-------- INPUT MATERIAL --------

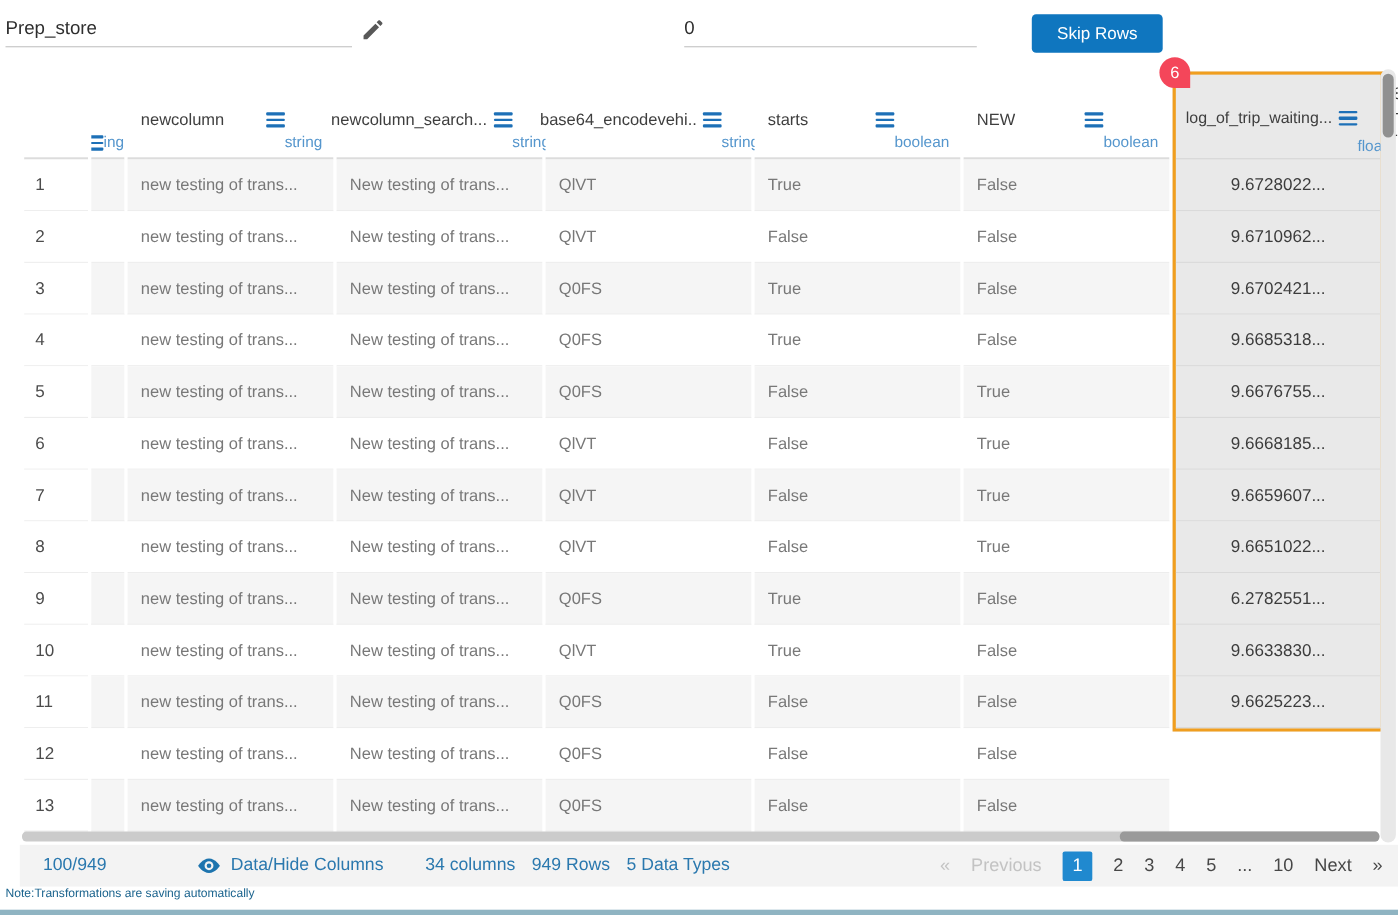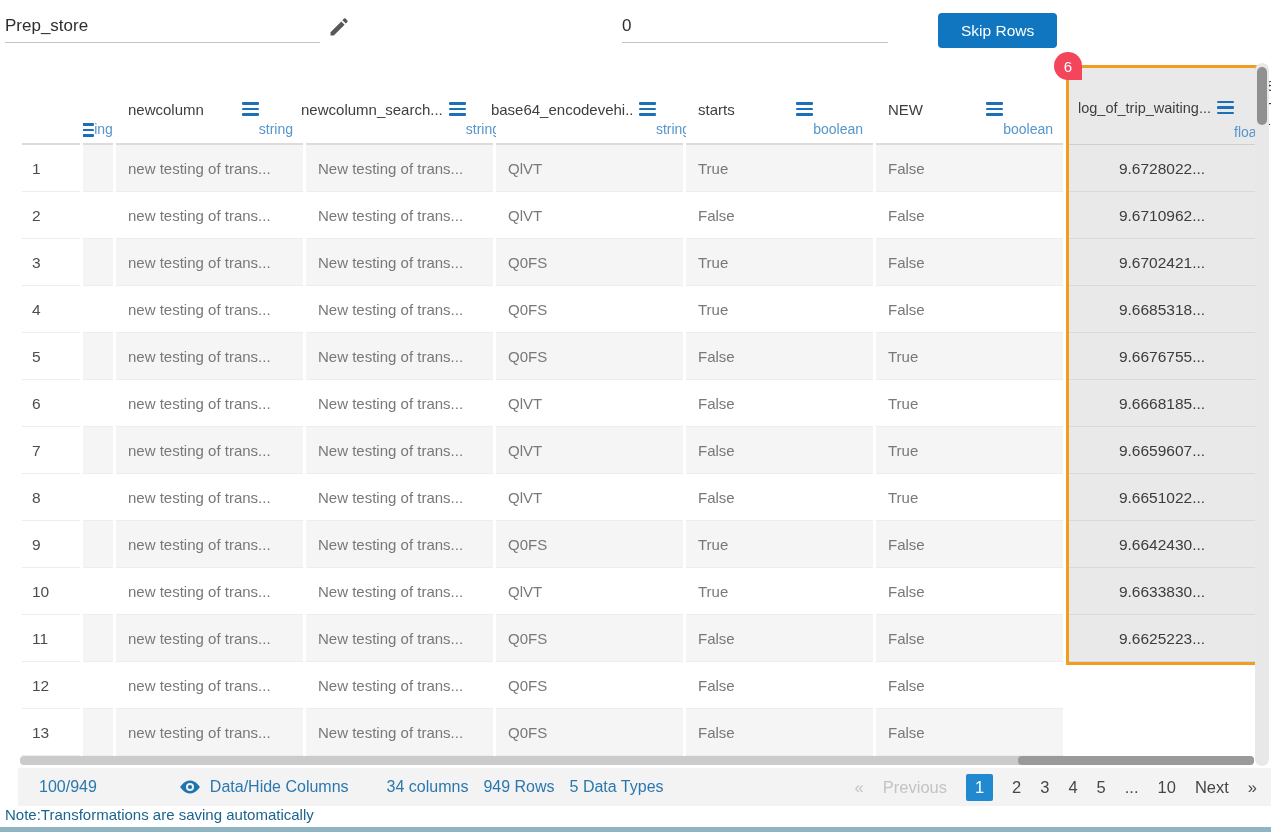--- a/index.html
+++ b/index.html
@@ -297,7 +297,7 @@
       <div class="cell hl">9.6668185...</div>
       <div class="cell hl">9.6659607...</div>
       <div class="cell hl">9.6651022...</div>
-      <div class="cell hl">9.6642430...</div>
+      <div class="cell hl">6.2782551...</div>
       <div class="cell hl">9.6633830...</div>
       <div class="cell hl">9.6625223...</div>
     </div>

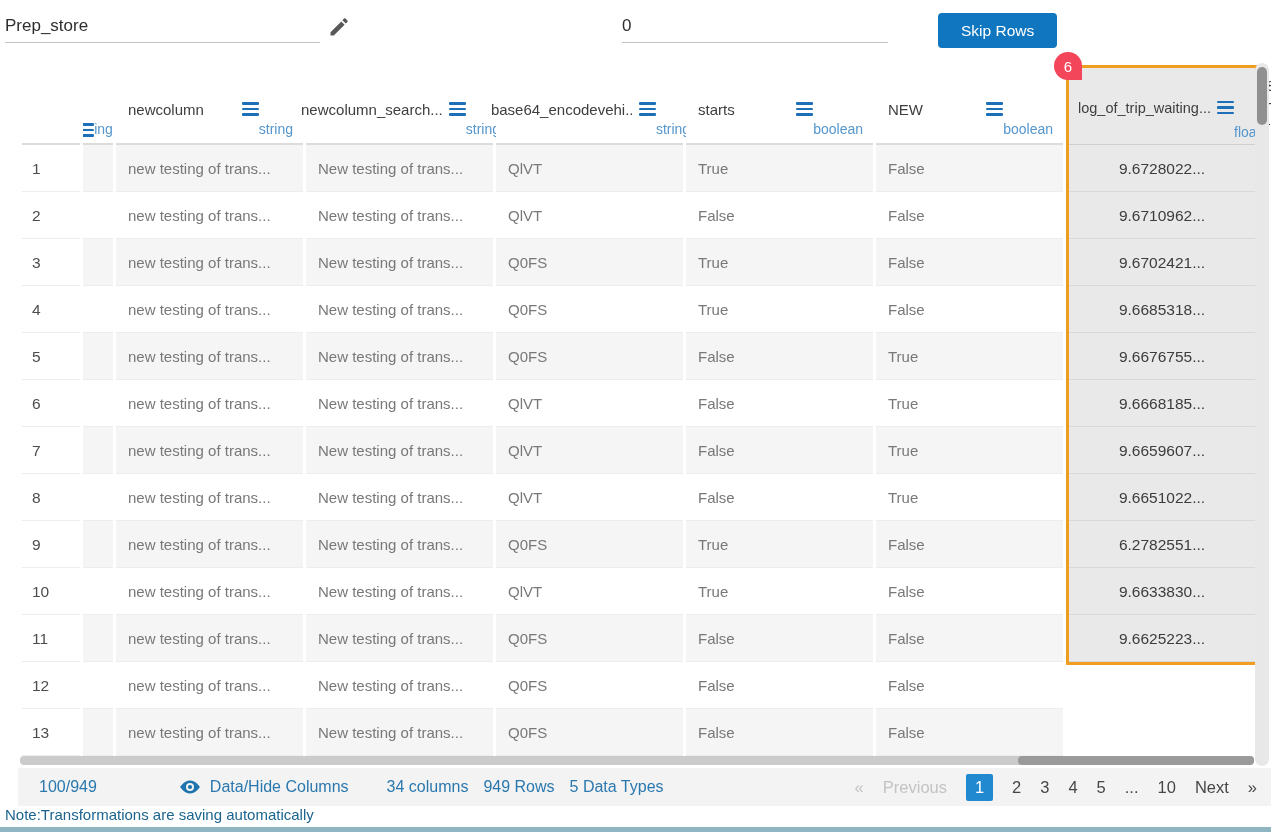--- a/index.html
+++ b/index.html
@@ -83,7 +83,7 @@
     background:#2089cf;color:#fff;width:27px;height:27px;line-height:27px;
     text-align:center;border-radius:2px;
   }
-  .note{position:absolute;left:5px;top:806px;font-size:15px;color:#1c648e}
+  .note{position:absolute;left:5px;top:806px;font-size:11px;color:#1c648e}
   .accent{position:absolute;left:0;top:827px;width:1271px;height:5px;background:#8fb4c2}
 </style>
 </head>

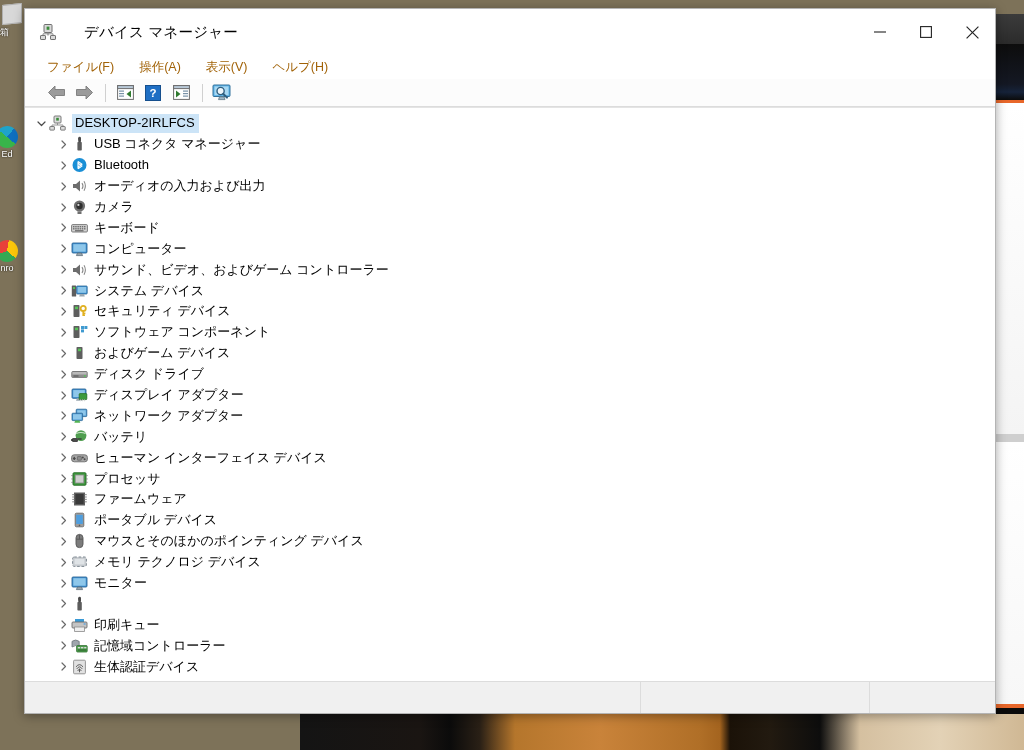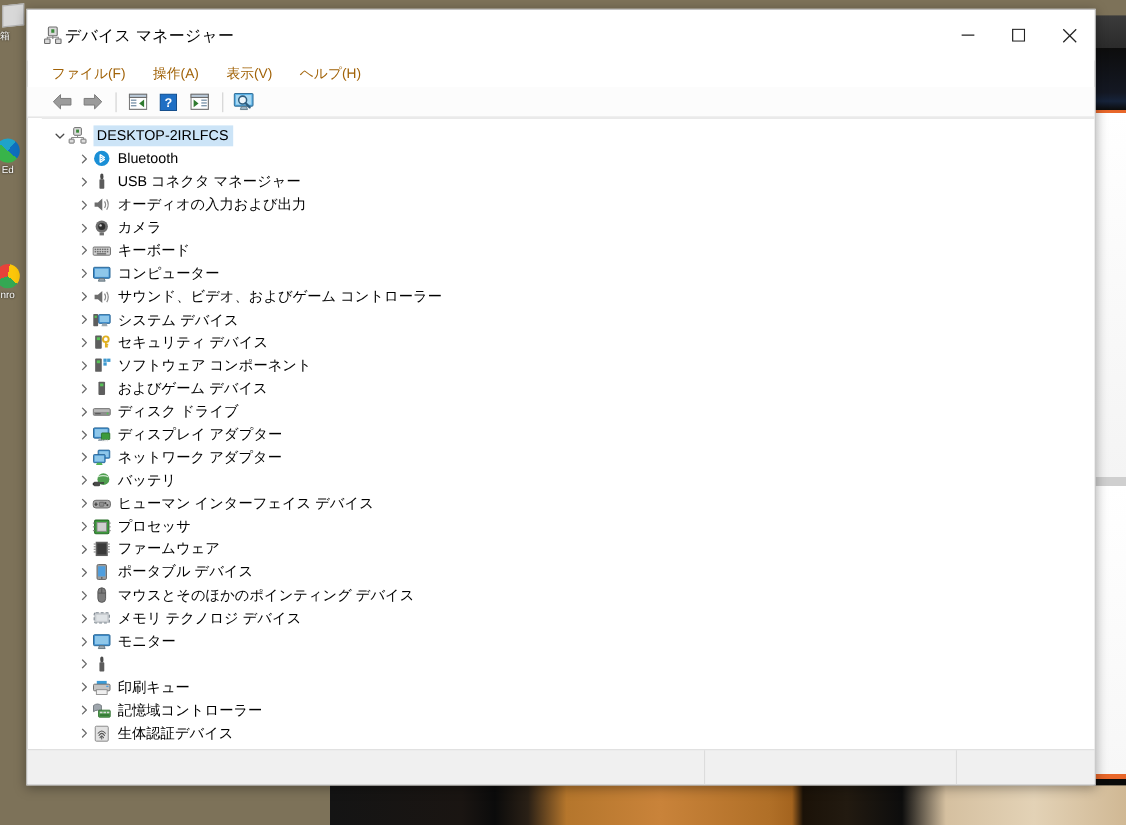--- a/index.html
+++ b/index.html
@@ -51,7 +51,7 @@
   
   #titlebar{height:46px;display:flex;align-items:center;flex:0 0 auto;background:#fff;}
   #title-icon{width:18px;height:18px;margin-left:14px;position:relative;flex:0 0 auto;}
-  #title-text{margin-left:2px;font-size:14.5px;color:#000;letter-spacing:.2px;}
+  #title-text{margin-left:27px;font-size:14.5px;color:#000;letter-spacing:.2px;}
   #win-controls{margin-left:auto;display:flex;height:46px;}
   .wbtn{width:46px;height:46px;display:flex;align-items:center;justify-content:center;background:transparent;}
   .wbtn svg{display:block;}

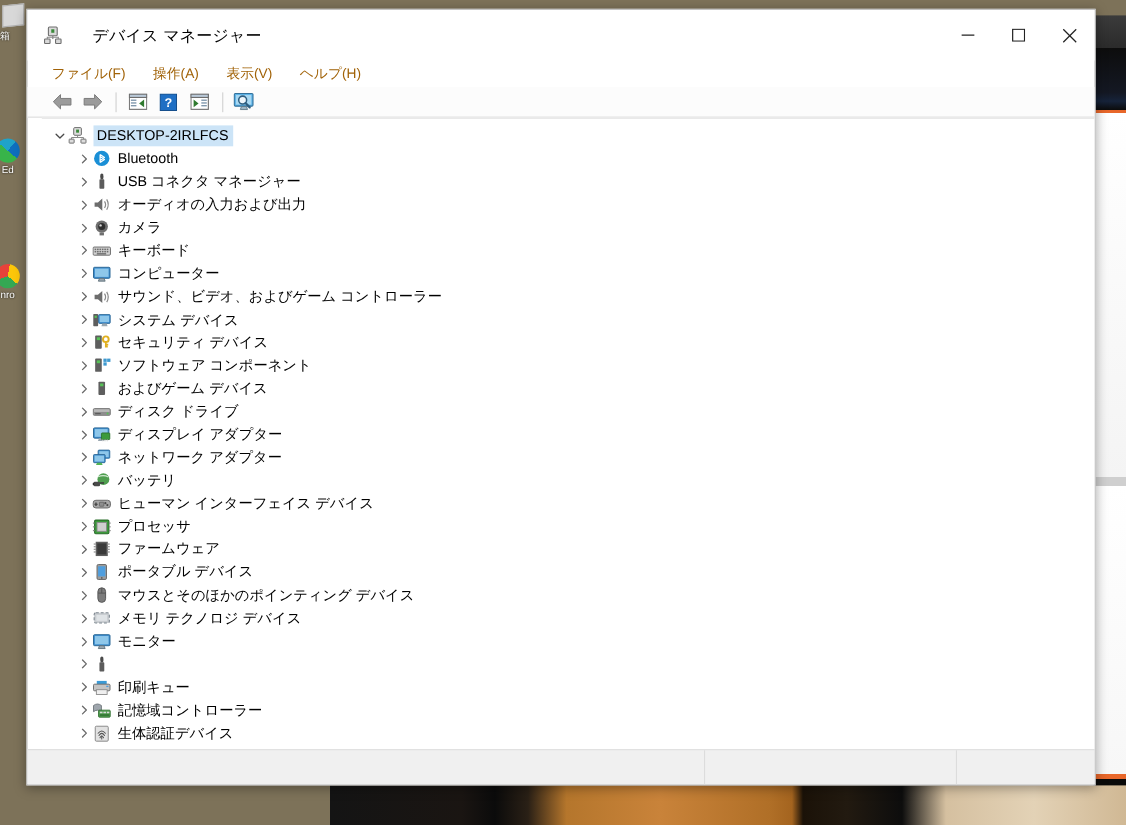--- a/index.html
+++ b/index.html
@@ -71,7 +71,7 @@
   
   #tree-pane{
     flex:1 1 auto;background:#fff;border-top:1px solid #e4e4e4;overflow:hidden;
-    padding-top:5px;position:relative;margin-left:13px;
+    padding-top:5px;position:relative;
   }
   .node{display:flex;align-items:center;height:20.9px;padding-left:8px;white-space:nowrap;}
   .node .twisty{width:16px;display:flex;align-items:center;justify-content:center;flex:0 0 auto;}

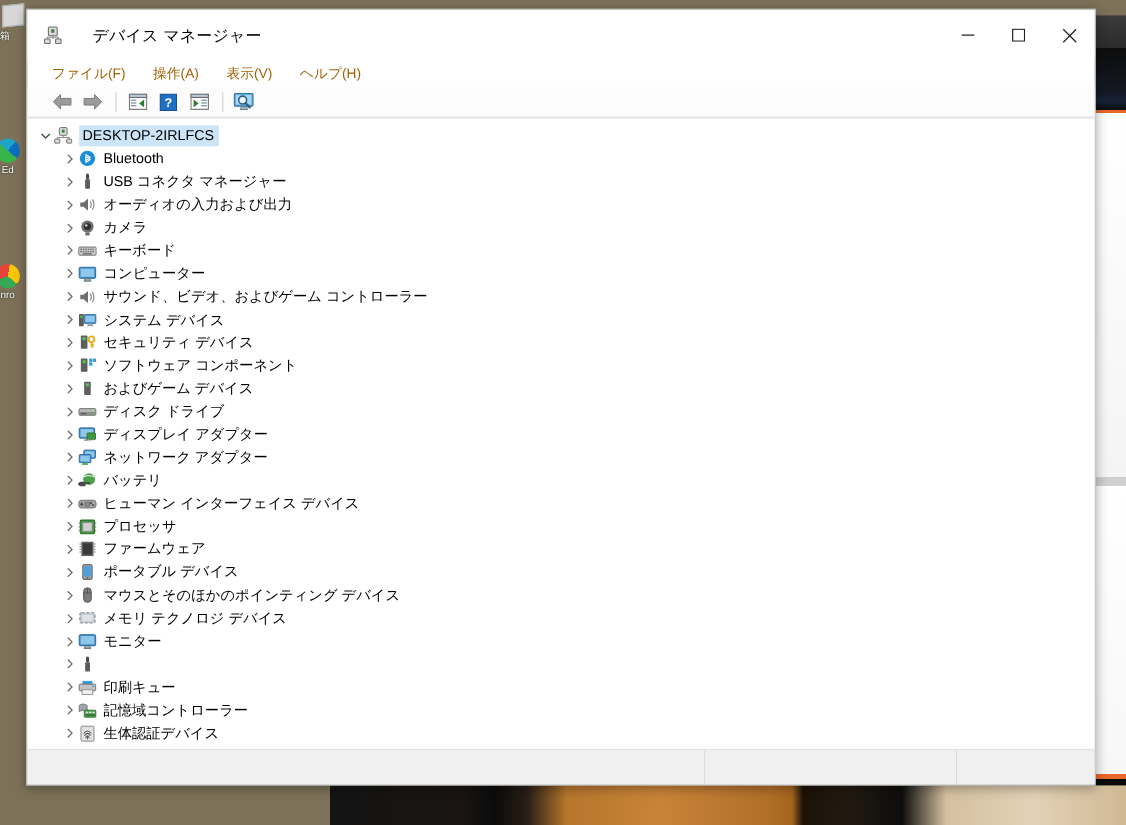--- a/index.html
+++ b/index.html
@@ -236,27 +236,27 @@
         </span>
       <span class="ico">
         <svg width="17" height="16" viewBox="0 0 17 16">
-            <circle cx="8.5" cy="8" r="7" fill="#1a8fd6"></circle>
-            <path d="M7 4.4 L11 7.2 L7 10 M7 6.2 L11 9 L7 11.8 M7 4.4 V11.8" fill="none" stroke="#fff" stroke-width="1.1" stroke-linejoin="round"></path>
-          </svg>
-      </span>
-      <span class="lbl">Bluetooth</span>
-    </div>
-
-    <div class="node child">
-      <span class="twisty">
-          <svg width="9" height="9" viewBox="0 0 9 9">
-            <path d="M3 1 L6.5 4.5 L3 8" fill="none" stroke="#6a6a6a" stroke-width="1.2" stroke-linecap="round" stroke-linejoin="round"></path>
-          </svg>
-        </span>
-      <span class="ico">
-        <svg width="17" height="16" viewBox="0 0 17 16">
             <rect x="6.4" y="6" width="4.4" height="8.5" rx=".7" fill="#5c5c5c"></rect>
             <rect x="7.2" y="2" width="2.8" height="4.2" rx="1.3" fill="#4a4a4a"></rect>
             <circle cx="8.6" cy="2.2" r="1.4" fill="#4a4a4a"></circle>
           </svg>
       </span>
       <span class="lbl">USB コネクタ マネージャー</span>
+    </div>
+
+    <div class="node child">
+      <span class="twisty">
+          <svg width="9" height="9" viewBox="0 0 9 9">
+            <path d="M3 1 L6.5 4.5 L3 8" fill="none" stroke="#6a6a6a" stroke-width="1.2" stroke-linecap="round" stroke-linejoin="round"></path>
+          </svg>
+        </span>
+      <span class="ico">
+        <svg width="17" height="16" viewBox="0 0 17 16">
+            <circle cx="8.5" cy="8" r="7" fill="#1a8fd6"></circle>
+            <path d="M7 4.4 L11 7.2 L7 10 M7 6.2 L11 9 L7 11.8 M7 4.4 V11.8" fill="none" stroke="#fff" stroke-width="1.1" stroke-linejoin="round"></path>
+          </svg>
+      </span>
+      <span class="lbl">Bluetooth</span>
     </div>
 
     <div class="node child">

--------

# WHAT TO WORK ON:
Wherever the word "content" appears in a line of the data above, copy that line.

# WRITTEN RESPONSE:
   .wbtn{width:46px;height:46px;display:flex;align-items:center;justify-content:center;background:transparent;}
   .node .twisty{width:16px;display:flex;align-items:center;justify-content:center;flex:0 0 auto;}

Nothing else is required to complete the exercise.